Vomiting: Emetophobia
Throwing up is unpleasant – we can all agree. “Very few, if any, people actually like vomiting or are neutral about it,”. “But it can get to the point where people are so scared about vomiting that they limit the food that they’re eating. So they’re not meeting their nutritional needs. Or if a classmate or a colleague has a stomach bug, they’re refusing to go to school or go to work.” In such cases, fear of vomiting becomes debilitating and must be addressed.
Costume characters: Masklophobia
Sports mascots such as Mr. Met of Major League Baseball or popular Disney princesses bring delight to most kids but dread to others. It could be a phobia of anyone in costume clothing, Langer says, or only troublesome when the wearer’s head or face is completely hidden. Whether the scariness is impairing is a matter of degree, he says: “They’re avoiding Disney; they’re avoiding birthday parties because there may be a costume character that might enter the realm”. A more workable approach could be: “We’re going to the Mets game – can we just not sit next to the mascot so I don’t need to give the mascot a hug?” he suggests.
Meetings: Performance phobia
Let’s go around the room and introduce ourselves/update our projects/describe our most embarrassing moment ever.” For many workers, sitting at a conference room table awaiting their turn to speak is an exercise in agony. The intimacy of the surroundings often makes these round robins worse. Seif describes clients “who are used to giving large speeches, in front of hundreds or even thousands of people, but are afraid of being in a small meeting, when they go around just giving a little status report.” That’s just one variation of performance anxiety, and professionals – including celebrated actors, singers and concert musicians – are not necessarily immune.
Food: Cibophobia
Texture, shape, color, size – not to mention flavor – can bring on strong reactions to certain foods beyond mere distaste. Grimacing after a bite of rubbery, chewy calamari isn’t on the same level as recoiling from a bunch of bananas in a frenzy of revulsion and fear. Seif has heard people describe a disruptive fear of mushrooms growing in their yard: “They’re right there. How can I go outside?” In some cases, gradual exposure to offending food items can help ease symptoms.
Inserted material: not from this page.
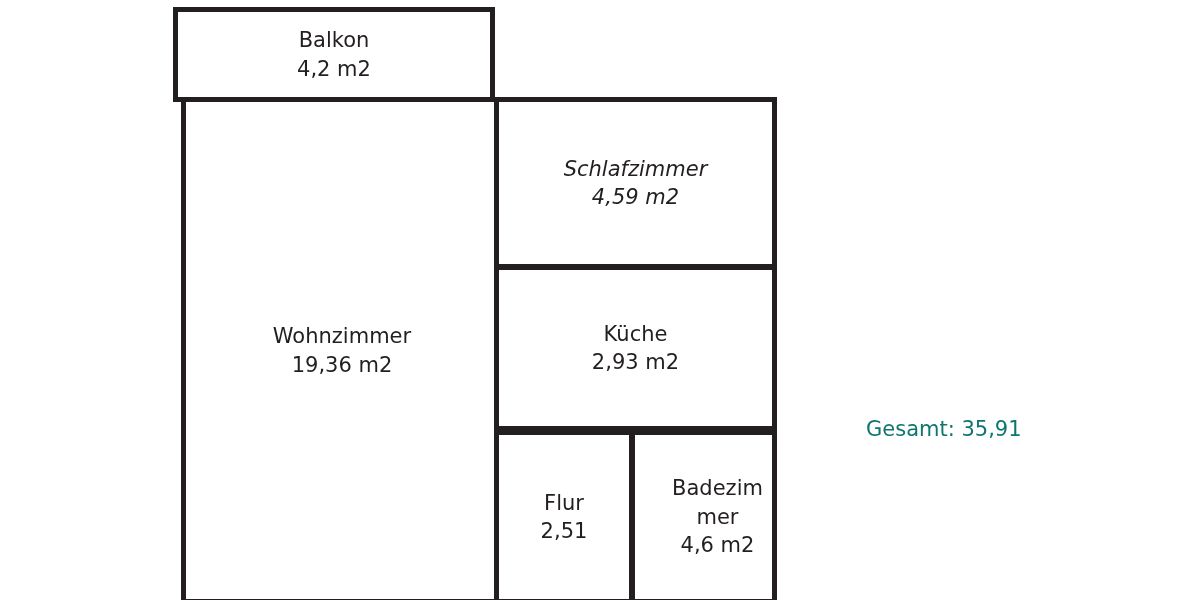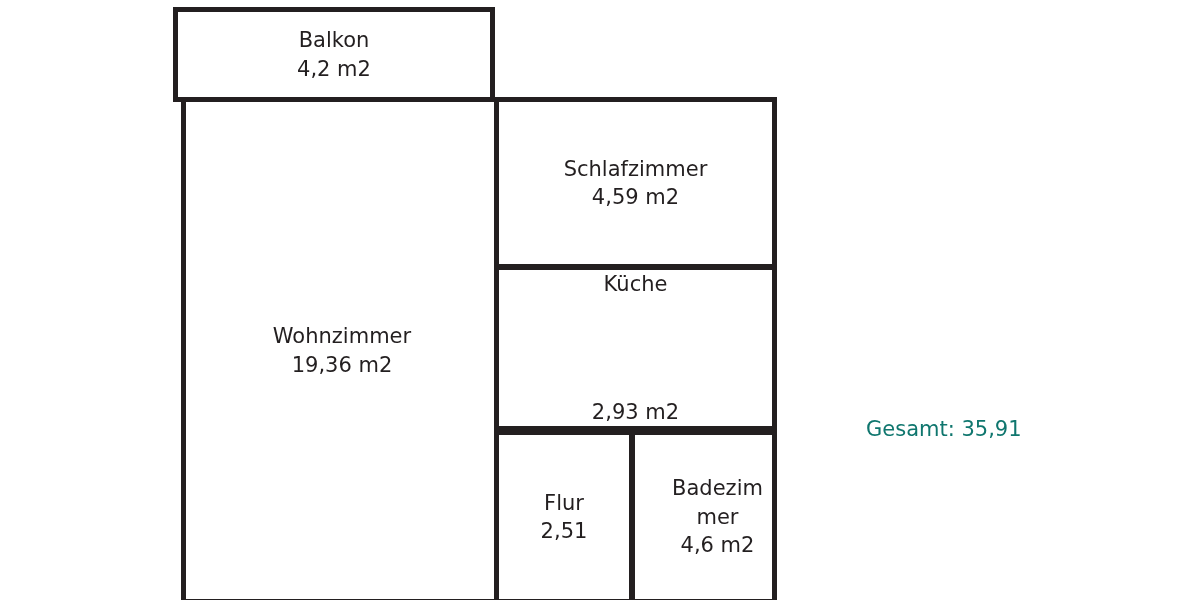"Schlafzimmer" #room-schlafzimmer { font-style: none -> italic }
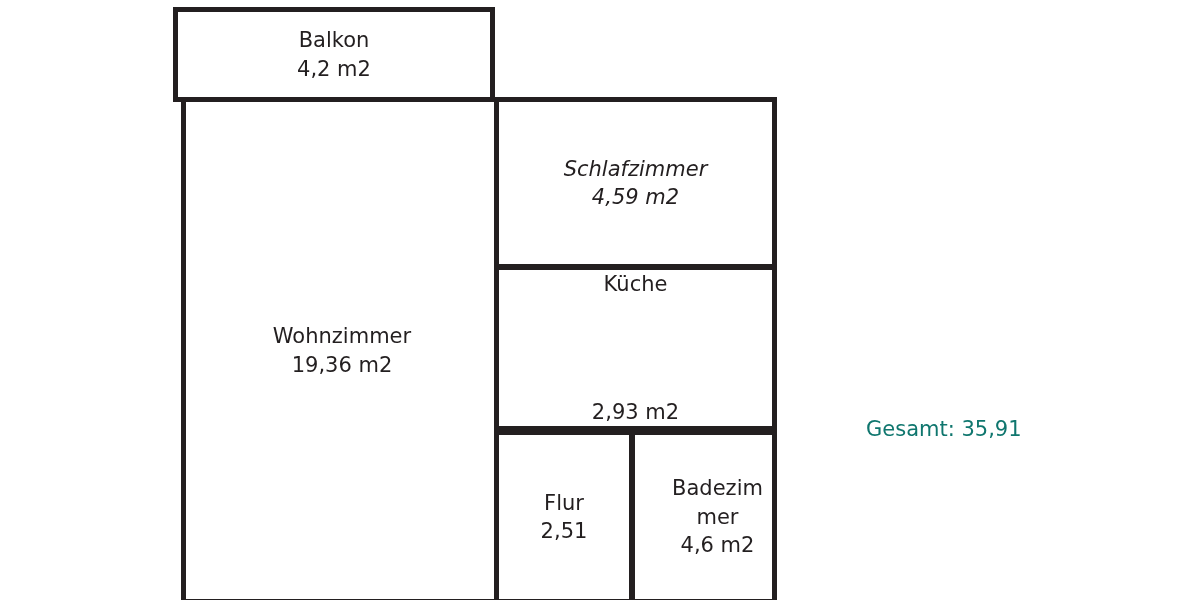"Küche" #room-kueche { justify-content: space-between -> none }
Often, it’s easiest to just to avoid them.
Dogs: Cynophobia
Man’s best friend aside, dogs arouse visceral fear in certain people who’ve never been threatened, attacked or bitten. “To qualify for a specific phobia, it’s not just being scared of something, but the fear is so much that it’s what we call excessive or unreasonable,” Langer says. An example would be a resident who refuses to go for walks in the neighborhood for fear of canines, even though dogs are friendly or safely fenced. Similar phobias surround other animals. “We should be scared of poisonous snakes,” he says. But when someone refuses to go into their backyard without any evidence of slithering creatures, that’s unnecessarily limiting.
Health care: Iatrophobia
Many aspects of health care – needles, blood, scary diagnoses – provide fertile ground for doctor and other related phobias. Obviously, staying away from medical settings is not a healthy option, but that’s what some people do.
Exposure therapy is the behavioral part of cognitive behavioral therapy, an effective and evidence-based treatment for phobias, Langer explains. Exposure involves gradually facing your fears to become habituated, he says: “In other words, getting used to the situation.”
MRI scans: Claustrophobia
Another phobia that can affect health care is refusing to have a magnetic resonance imaging scan because of the closed-in feeling of an MRI machine. Instead of traditional, tube-shaped MRI scanners, certain types of open MRIs can provide more comfortable options for claustrophobic patients, although they’re not available or appropriate for every case. Claustrophobia can crop up in other, less-predictable ways. “I’ve had patients whose greatest concern over breast cancer is that they had to go into an elevator in order to get their X-ray treatment,” Seif says.